#### YOUR TASK:
A complete response lists each line of the data below that includes the word "Star".

(Change listing data)
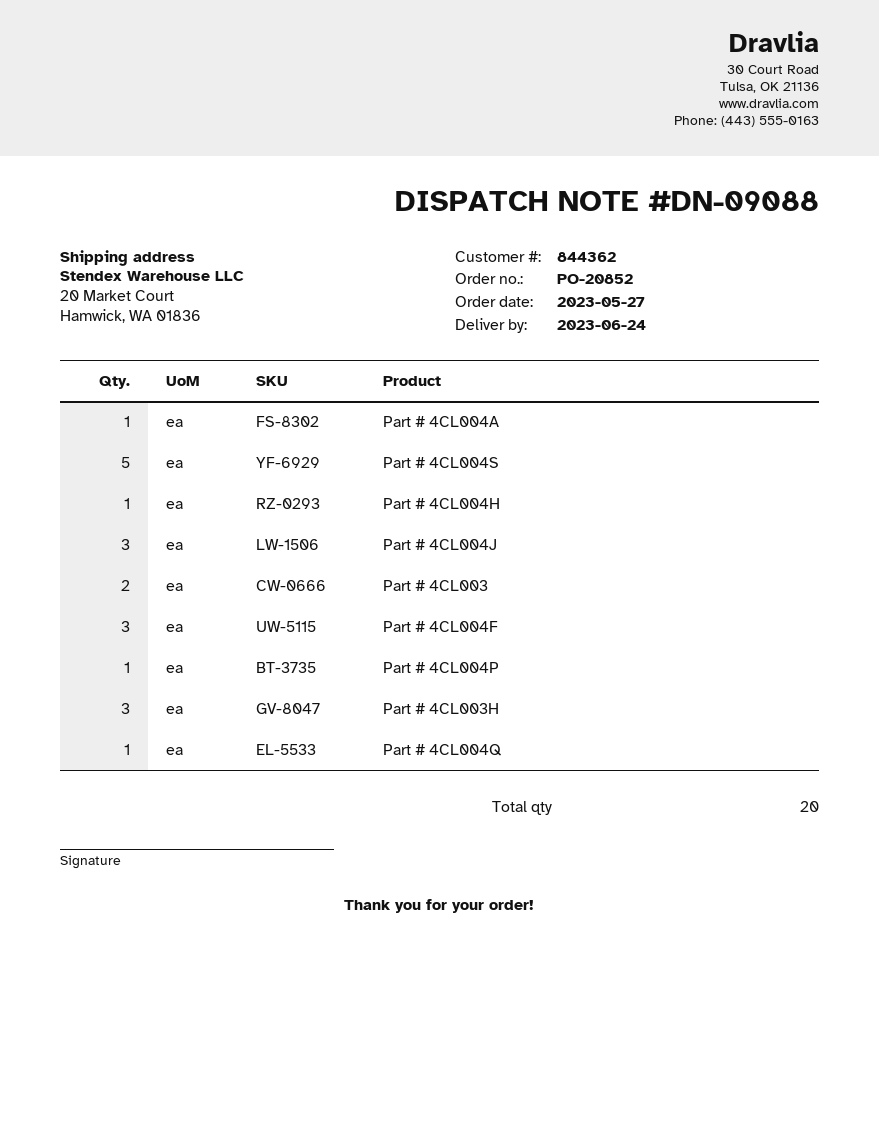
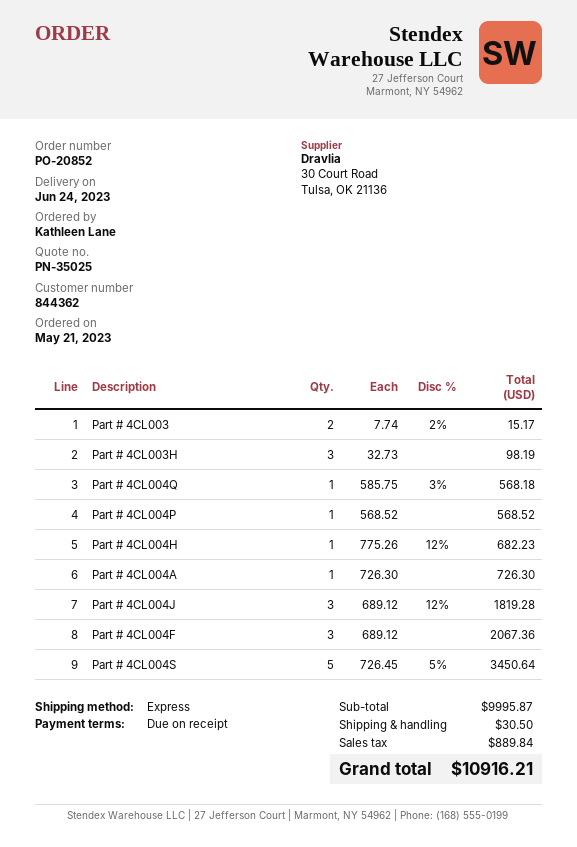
order date: 2023-05-27 -> 2023-05-21

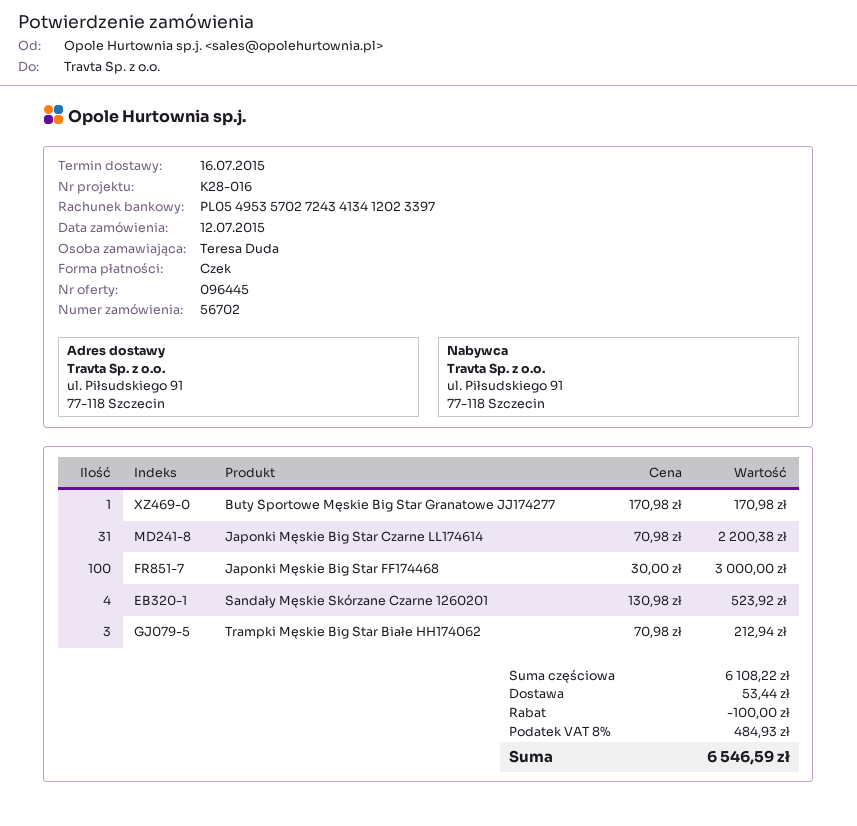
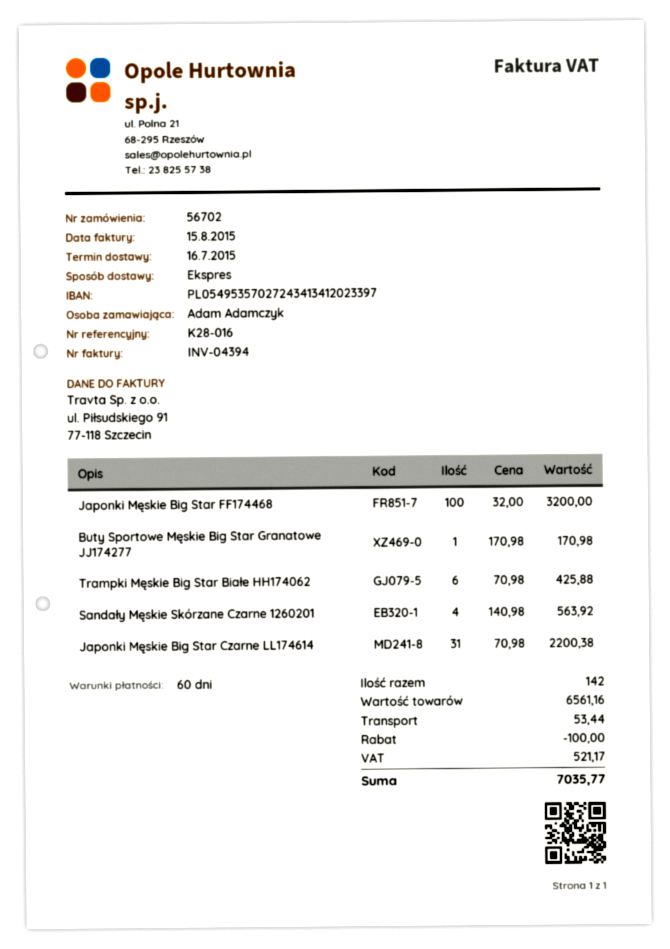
ordered by: Teresa Duda -> Adam Adamczyk
Japonki Męskie Big Star FF174468: 100 x 30.00 = 3000.00 -> 100 x 32.00 = 3200.00
Sandały Męskie Skórzane Czarne 1260201: 4 x 130.98 = 523.92 -> 4 x 140.98 = 563.92
Trampki Męskie Big Star Białe HH174062: 3 x 70.98 = 212.94 -> 6 x 70.98 = 425.88
subtotal: 6108.22 -> 6561.16
tax: 484.93 -> 521.17
total: 6546.59 -> 7035.77

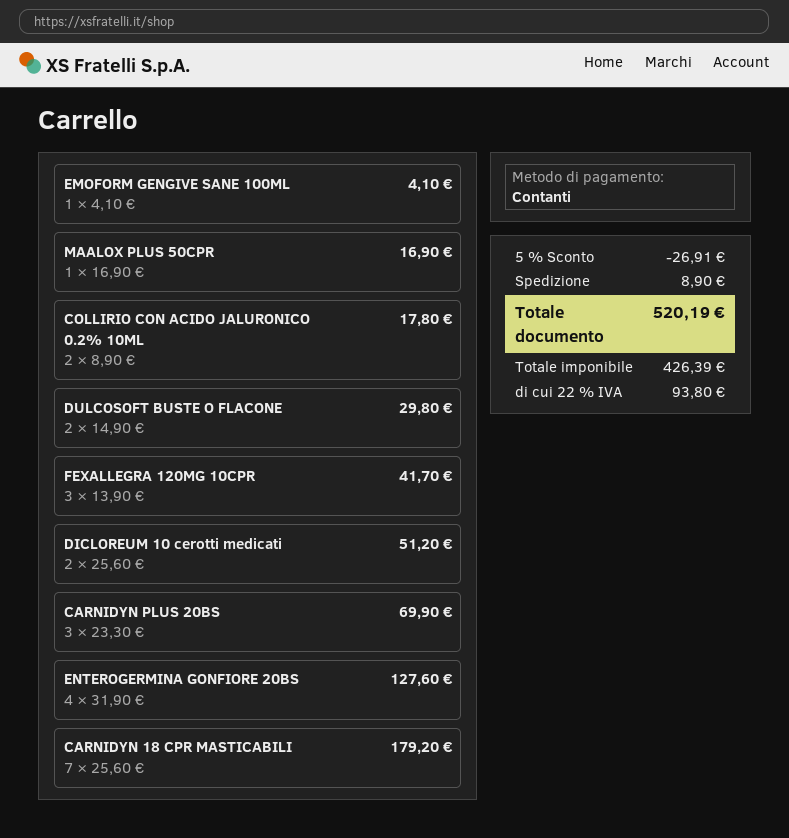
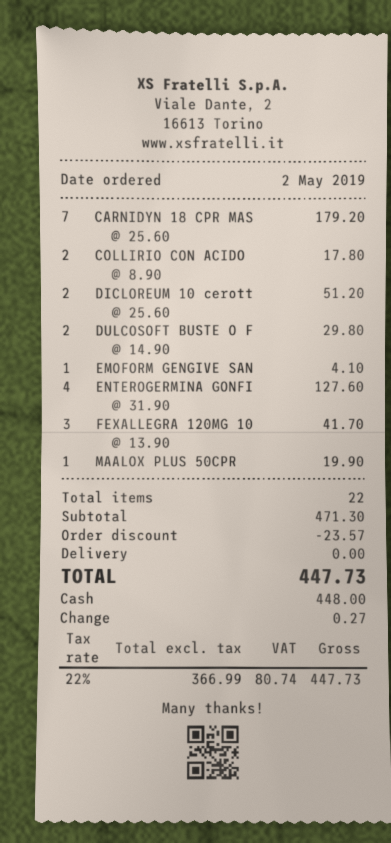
MAALOX PLUS 50CPR: 1 x 16.90 = 16.90 -> 1 x 19.90 = 19.90
CARNIDYN PLUS 20BS: 3 x 23.30 = 69.90 -> none
discount: 26.91 -> 23.57
shipping: 8.90 -> 0.00
net: 426.39 -> 366.99
tax: 22% = 93.80 -> 22% = 80.74
total: 520.19 -> 447.73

#### TASK OUTPUT:
Japonki Męskie Big Star FF174468: 100 x 30.00 = 3000.00 -> 100 x 32.00 = 3200.00
Trampki Męskie Big Star Białe HH174062: 3 x 70.98 = 212.94 -> 6 x 70.98 = 425.88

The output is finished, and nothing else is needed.